Plant growth slowing down?

by Richard on August 24, 2010

From the NY Times Green blog we learn that a study published in the journal Science shows that climate change has caused a noticeable reduction in global plant growth

“Earth has done an ecological about-face,” a NASA statement said. “Global plant productivity that once flourished under warming temperatures and a lengthened growing season is now on the decline, struck by the stress of drought.”

Research over the past two decades had shown terrestrial plant growth on the rise, with higher temperatures and longer growing seasons linked to a 6 percent increase in global plant productivity from 1982 to 1999. Between 2000 and 2009, terrestrial plant growth declined by 1 percent.

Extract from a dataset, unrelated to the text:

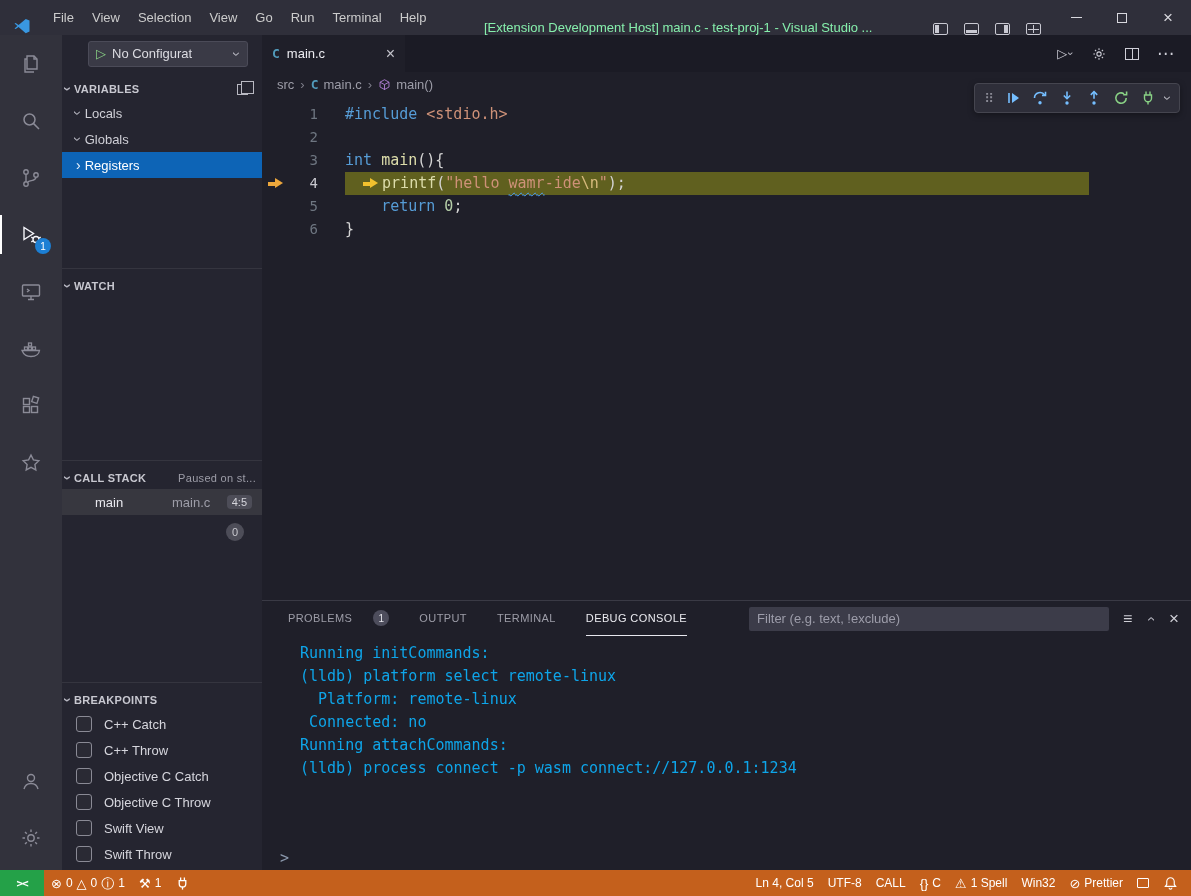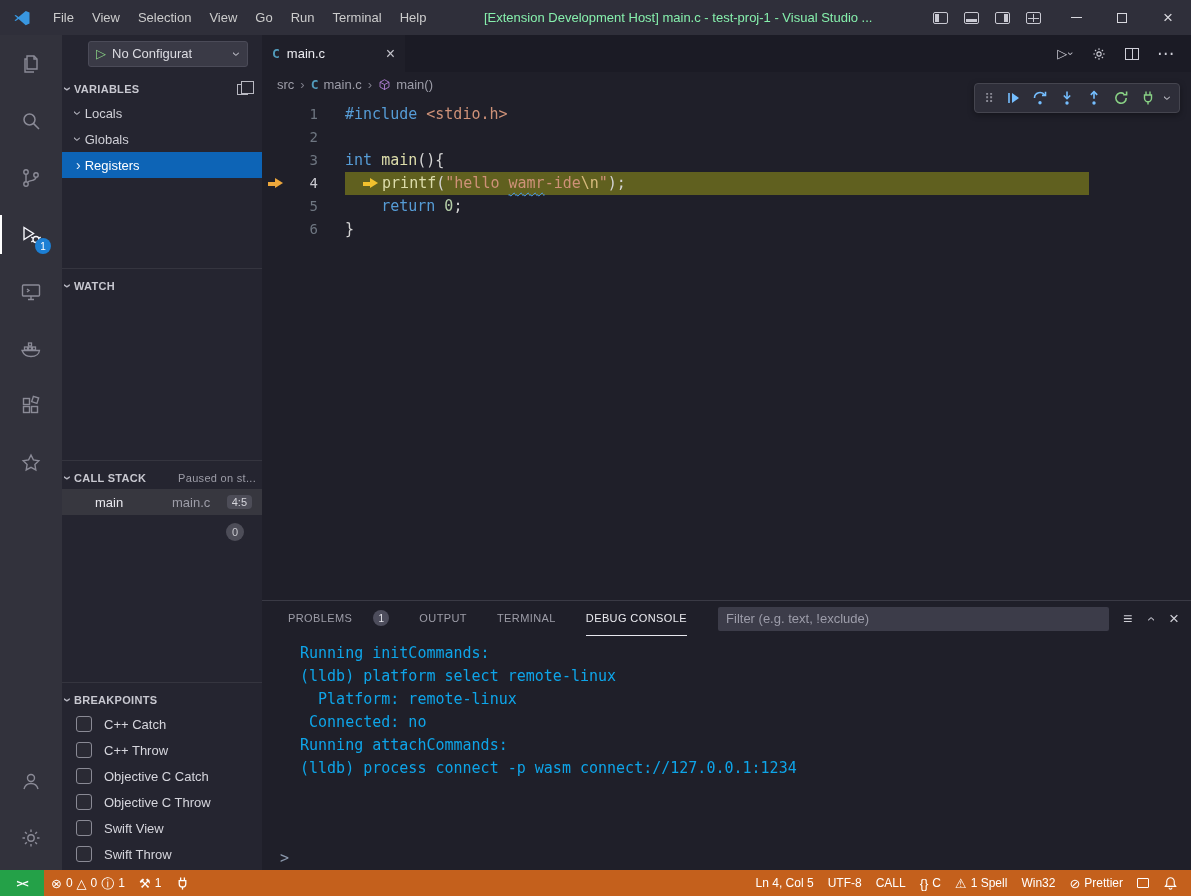"File" .titlebar { align-items: center -> flex-end }
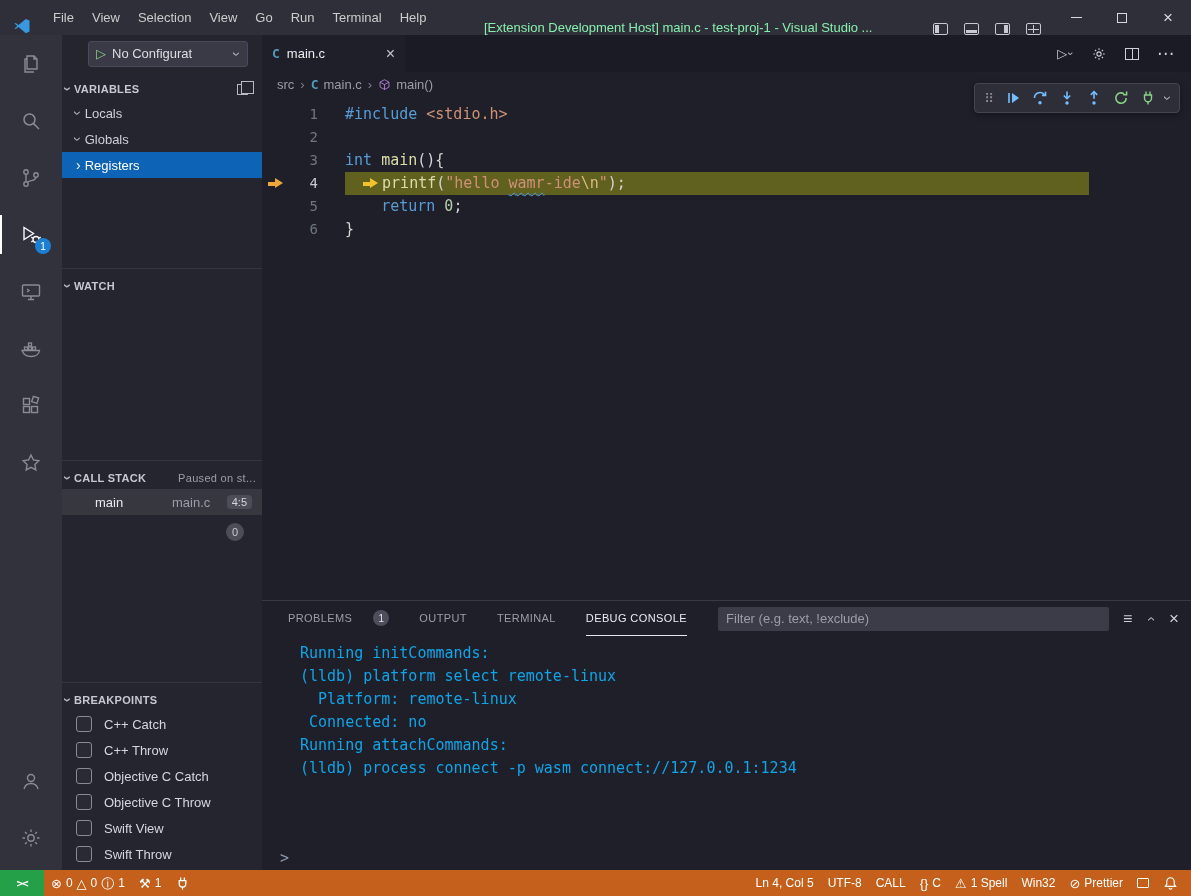"Filter (e.g. text, !exclude)" .filter-input { width: 391px -> 360px }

“This is a pretty serious warning that warmer temperatures are not going to endlessly improve plant growth,” Steven Running, a biologist at the University of Montana in Missoula and co-author of the report, said in the NASA statement.

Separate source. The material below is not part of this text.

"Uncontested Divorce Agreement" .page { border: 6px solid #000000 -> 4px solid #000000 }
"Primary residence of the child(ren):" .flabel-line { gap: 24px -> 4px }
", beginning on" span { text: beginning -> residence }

One of the arguments that the ’skeptics’ have routinely trotted out is that a warmer Earth will inevitably mean greater harvests.

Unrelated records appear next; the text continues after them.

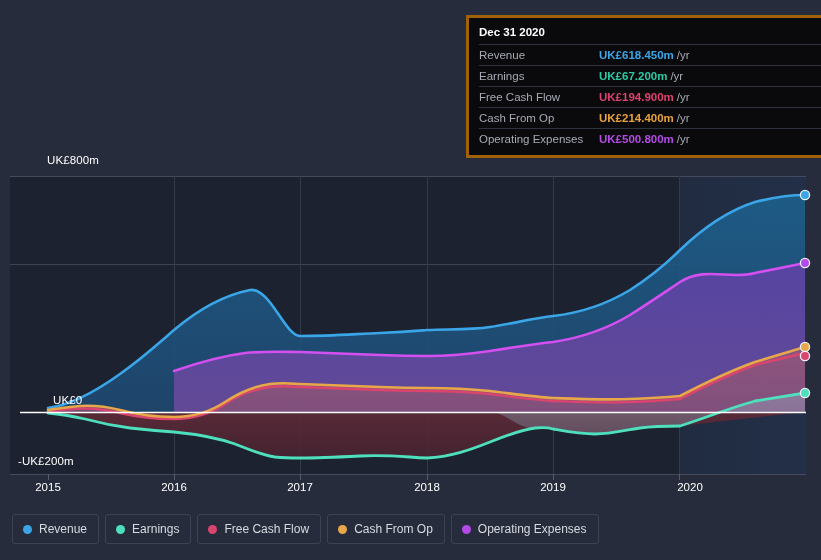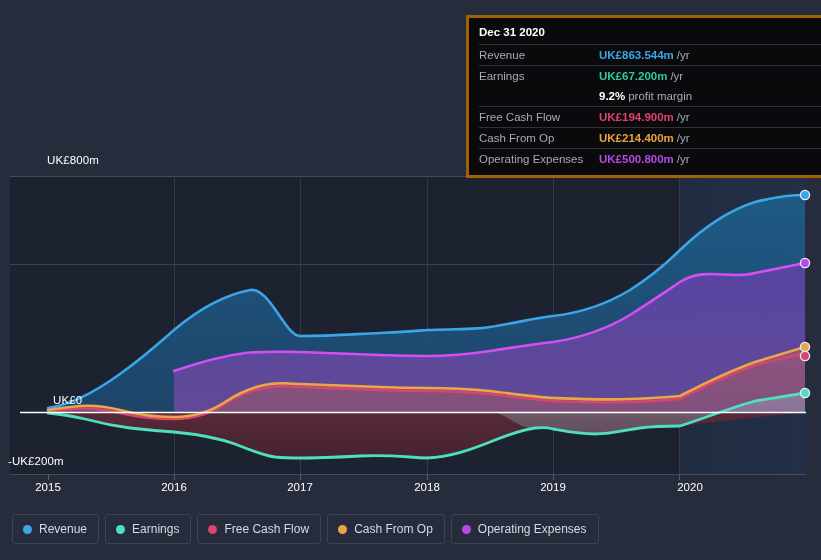"UK£863.544m" span.tt-val { text: UK£863.544m -> UK£618.450m }
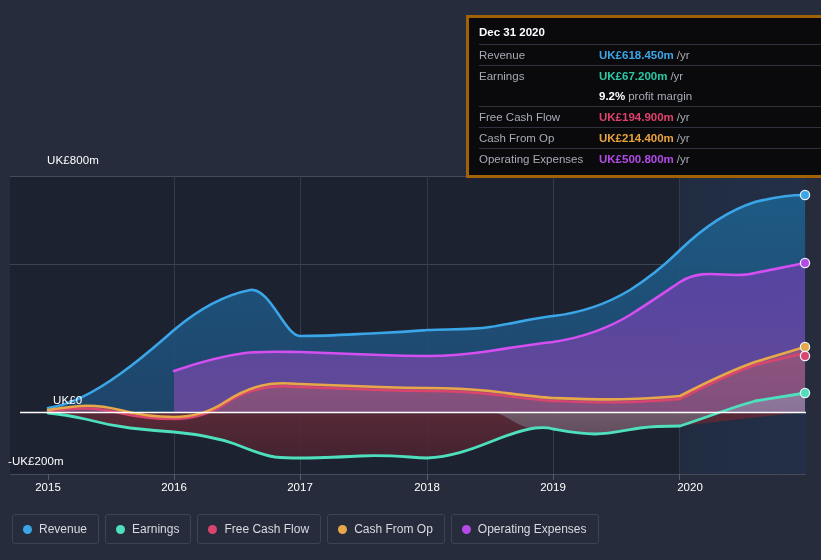"9.2%" div.tt-row { html: <div> <span></span> <span>9.2%</span> <span>profit margin</span> </div> -> none }
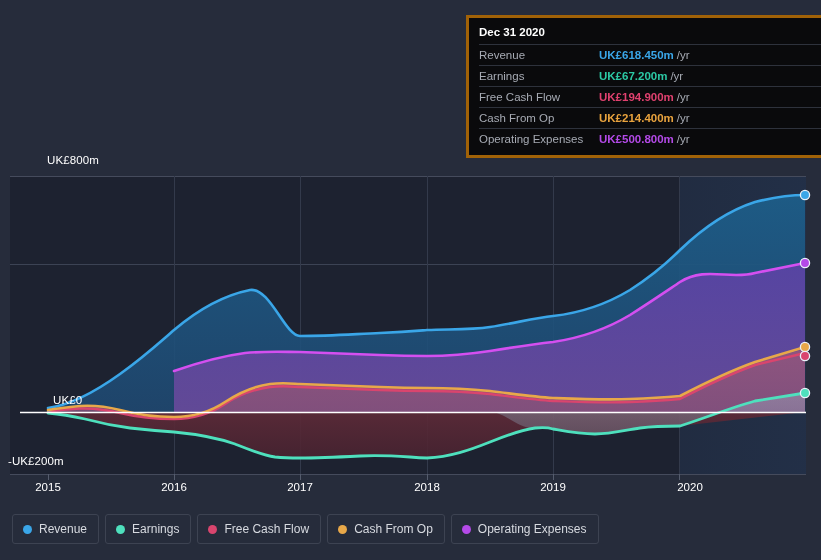"-UK£200m" div.y-label { left: 8px -> 18px }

Looks like they’re wrong. Again.

{ 7 comments… read them below or add one }

1

Earl 08.24.10 at 1:49 pm

“One of the arguments that the ’skeptics’ have routinely trotted out is that a warmer Earth will inevitably mean greater harvests.” Hum… it sounds like the nervous screeching of Chicken Little is balanced out by the optimistic expectations of Pollyanna. Meantime back at the barnyard only a few residents of the coop are paying any attention to the screeching of Chicken Little, whose credibility plummeted when earlier reports of imminent sky fall were called into question by the embarrassing release of compromising coop talks.

2

Richard 08.24.10 at 2:15 pm

You mean those coop talks that weren’t compromising at all?

3

Earl 08.24.10 at 4:03 pm

The hens protest to much, methinks. ( Climategate).

4

Richard 08.24.10 at 4:05 pm

Not protesting at all. Just saying. 3 independent reviews. 3 exonerations. Old news.

5

Earl 08.24.10 at 7:13 pm

All the explanations offered to excuse all the manipulation and all the falsification of data and conclusions is no more than “words without thoughts.”

6

Richard 08.24.10 at 9:45 pm

Some people were never going to be convinced no matter how many enquiries were held. I suppose you were one of them.

But you’re wrong.

7

Earl 08.24.10 at 11:28 pm

In the face of what can at length be read, the explanations offered are not persuasive. It requires more than naive good will to trust the credibility of those who are so invested in a particular outcome. Their demonstrated integrity is to casually associated with the truth. It maybe that honest work will be forthcoming, but that remains to be seen. Regardless, those who choose may if they wish trust, but verify!